Со своей стороны я был согласен с президентом в необходимости разработки таких долгосрочных планов, которые сделали бы наши отношения с Ираном после Хомейни менее враждебными. Я разделял озабоченность президента судьбой заложников. Но беспокоило (и я изложил свои сомнения на этот счет), что Соединенные Штаты начали важную внешнеполитическую акцию, не имея возможности полностью контролировать ее осуществление. Правда, мы действовали совместно с нашим верным союзником Израилем, но порой даже израильтяне говорили, что теряются в догадках в оценке быстро меняющейся политической обстановки в Иране.
Во время посещения Иерусалима в августе 1986 года меня просили принять Амирама Нира, известного эксперта по борьбе с терроризмом. В Израиле я вел переговоры с его руководством по общим проблемам американо-израильских отношений. А Нир прямо позвонил моему старшему помощнику Крэйгу Фуллеру и сообщил, что он хотел бы лично проинформировать меня. Крэйг не знал о наших контактах с Ираном, а я вообще не знал, кто такой Нир. Однако просьбу о встрече с Ниром я услышал еще раньше от подполковника морской пехоты Оливера Норта, одного из сотрудников аппарата СНБ. Официально Нир занимал должность специального помощника премьер-министра Шимона Переса. И все же что-то в этом деле вызывало у меня беспокойство, причем настолько сильное, что я встал посреди ночи и по специальному каналу связи позвонил в СНБ вице-адмиралу Пойндекстеру, с тем чтобы выяснить, знает ли он об этой просьбе. Телефонисты не смогли разыскать Пойндекстера, и вместо него соединили с Нортом, который успокоил меня в отношении этой встречи. Он сказал, что первоначально такая просьба поступила от самого премьер-министра Переса, гостями которого мы были, и что моя задача — просто "выслушать" информацию Нира.
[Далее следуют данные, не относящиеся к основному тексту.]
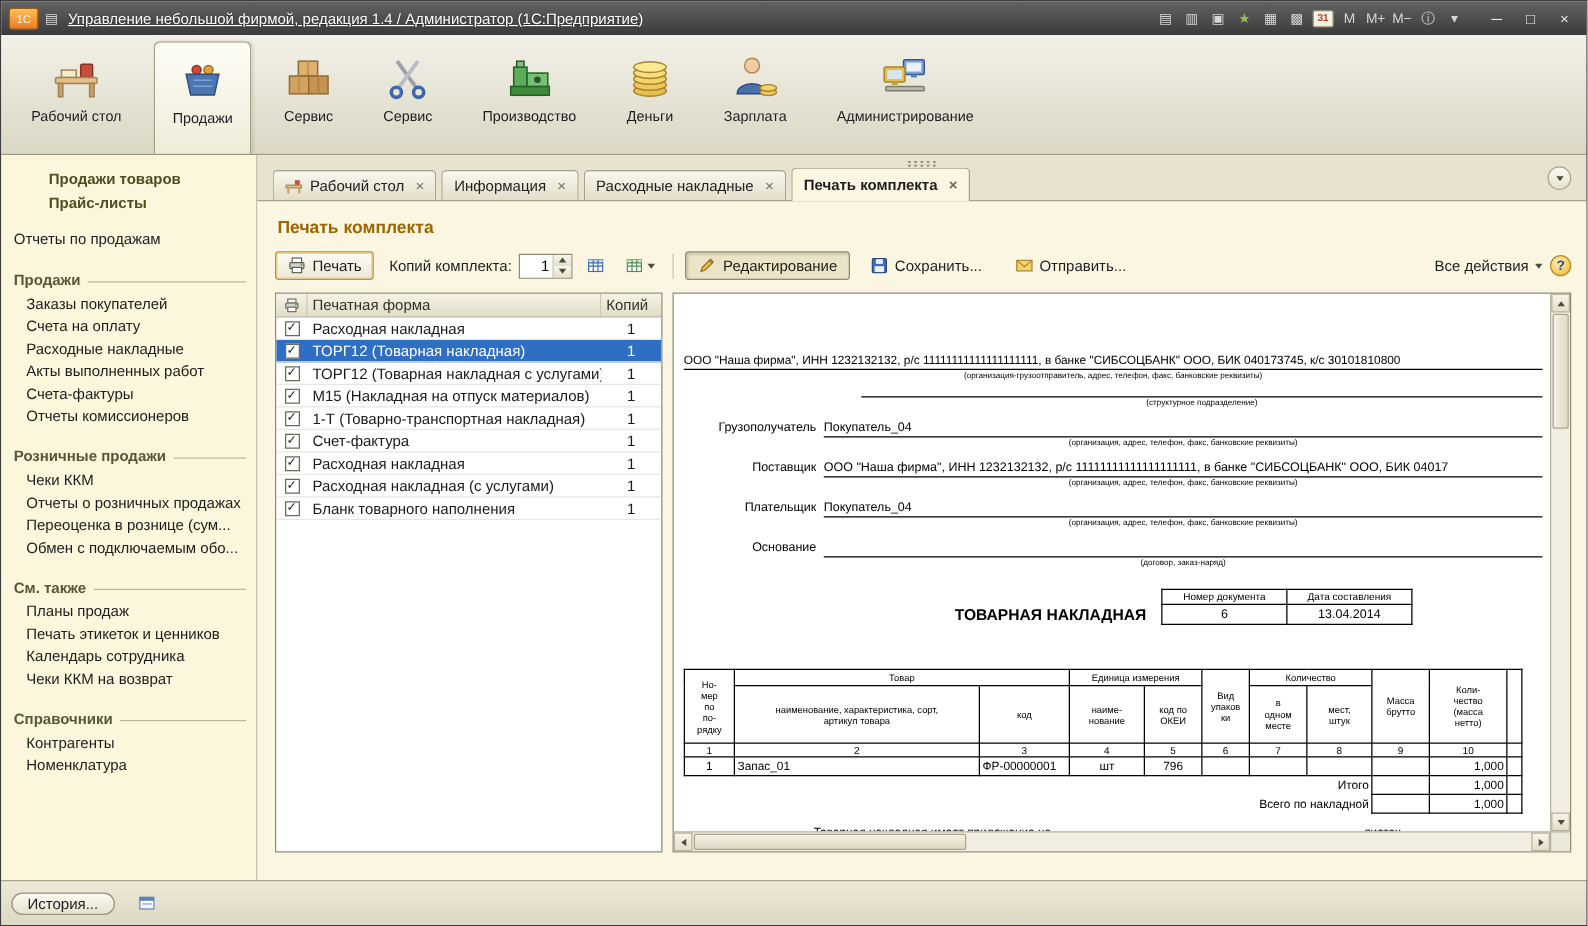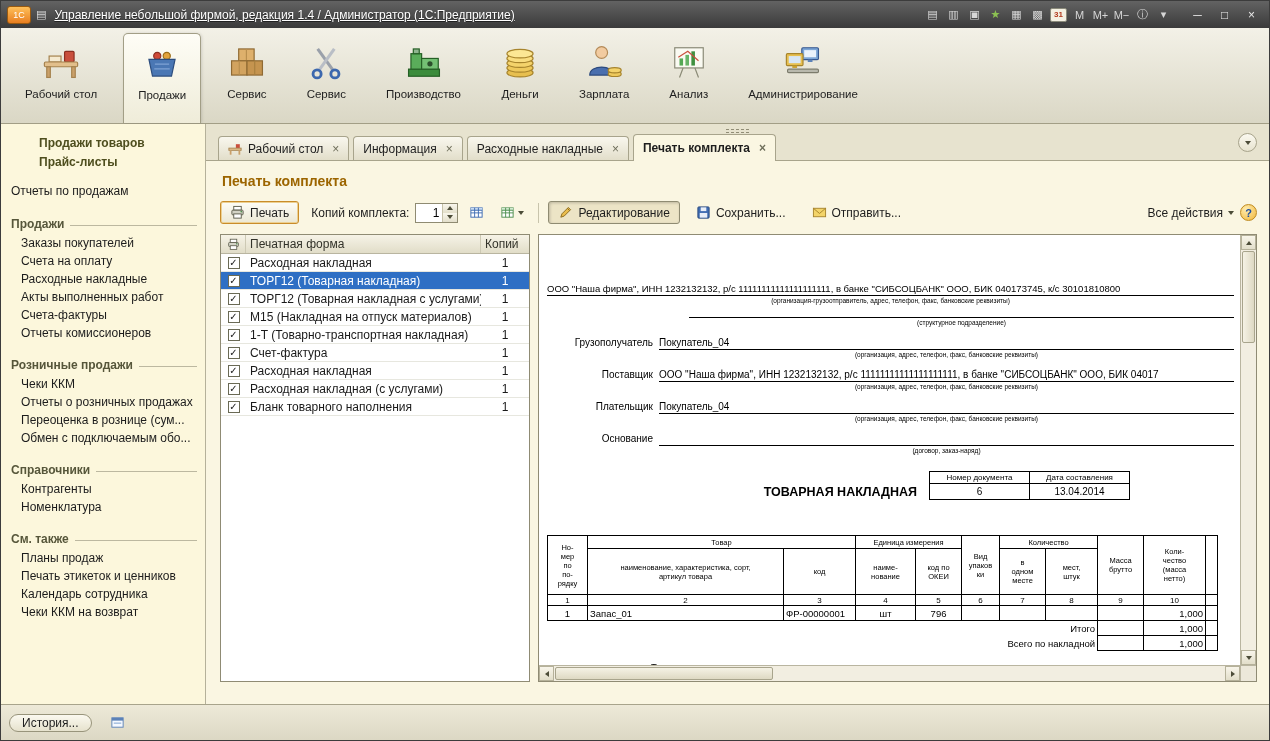--- a/index.html
+++ b/index.html
@@ -247,19 +247,6 @@
             </svg>
           </span>
           <span class="ribbon-label">Зарплата</span>
-        </div>
-        <div class="ribbon-item">
-          <span class="ricon">
-            <svg viewBox="0 0 32 32">
-              <rect x="4" y="4" width="24" height="17" fill="#fafaf2" stroke="#8a8a76"></rect>
-              <rect x="8" y="13" width="3" height="6" fill="#54a854"></rect>
-              <rect x="13" y="10" width="3" height="9" fill="#67b467"></rect>
-              <rect x="18" y="7" width="3" height="12" fill="#3f903f"></rect>
-              <path d="M7 12l8-5 9 8" fill="none" stroke="#c94f3d"></path>
-              <path d="M11 21l-3 8M21 21l3 8" stroke="#8a8a76" fill="none"></path>
-            </svg>
-          </span>
-          <span class="ribbon-label">Анализ</span>
         </div>
         <div class="ribbon-item">
           <span class="ricon">

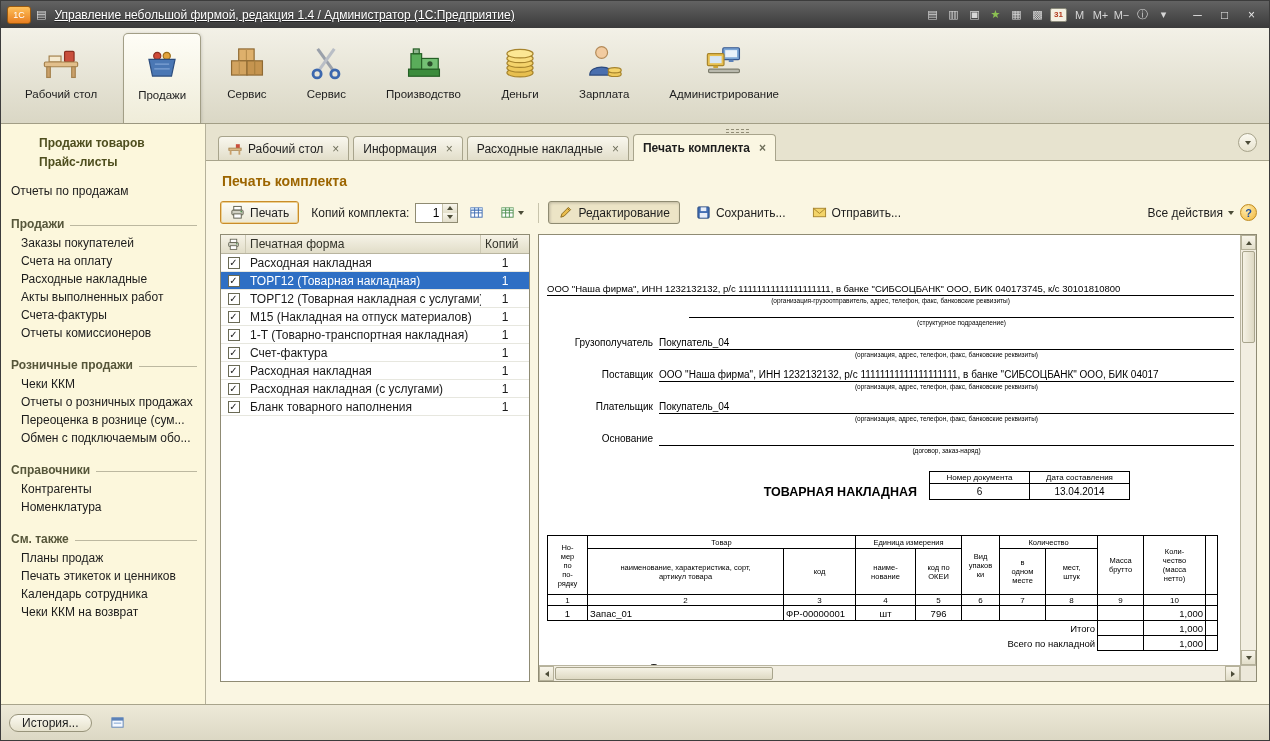--- a/index.html
+++ b/index.html
@@ -295,14 +295,6 @@
         </div>
         <div class="side-group">
           <div class="side-head">
-            <span>Справочники</span>
-            <span class="rule"></span>
-          </div>
-          <div class="side-item">Контрагенты</div>
-          <div class="side-item">Номенклатура</div>
-        </div>
-        <div class="side-group">
-          <div class="side-head">
             <span>См. также</span>
             <span class="rule"></span>
           </div>
@@ -310,6 +302,14 @@
           <div class="side-item">Печать этикеток и ценников</div>
           <div class="side-item">Календарь сотрудника</div>
           <div class="side-item">Чеки ККМ на возврат</div>
+        </div>
+        <div class="side-group">
+          <div class="side-head">
+            <span>Справочники</span>
+            <span class="rule"></span>
+          </div>
+          <div class="side-item">Контрагенты</div>
+          <div class="side-item">Номенклатура</div>
         </div>
       </div>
Я встретился с Ниром в моих апартаментах в отеле "Царь Давид" в присутствии Фуллера, который вел запись беседы. Это был человек 40–45 лет, один из тех, кто — как и Оливер Норт — выглядел и говорил так, будто ему привычнее находиться на поле боя, чем сидеть за письменным столом. Встреча продолжалась ровно 25 минут. Нир коснулся подоплеки того, что он назвал "двумя слоями" нашей иранской инициативы. Первый слой — тактический ("освобождение заложников"), второй — стратегический ("установление контактов с Ираном, с тем чтобы мы были готовы, когда наступят перемены"). Основная идея, как я понял, состояла в "наведении мостов" с иранскими группировками, которые, скорее всего, будут доброжелательны к Западу. Но Нир указал, что вначале работу следует вести с одной группой ("умеренных"), а уж затем установить контакт с другой ("радикалами"), ибо последние обладают большим весом в вопросе освобождения заложников. Однако на конкретных лиц он не указал, и, когда встреча закончилась, мое впечатление о недостаточном контроле над операцией не исчезло.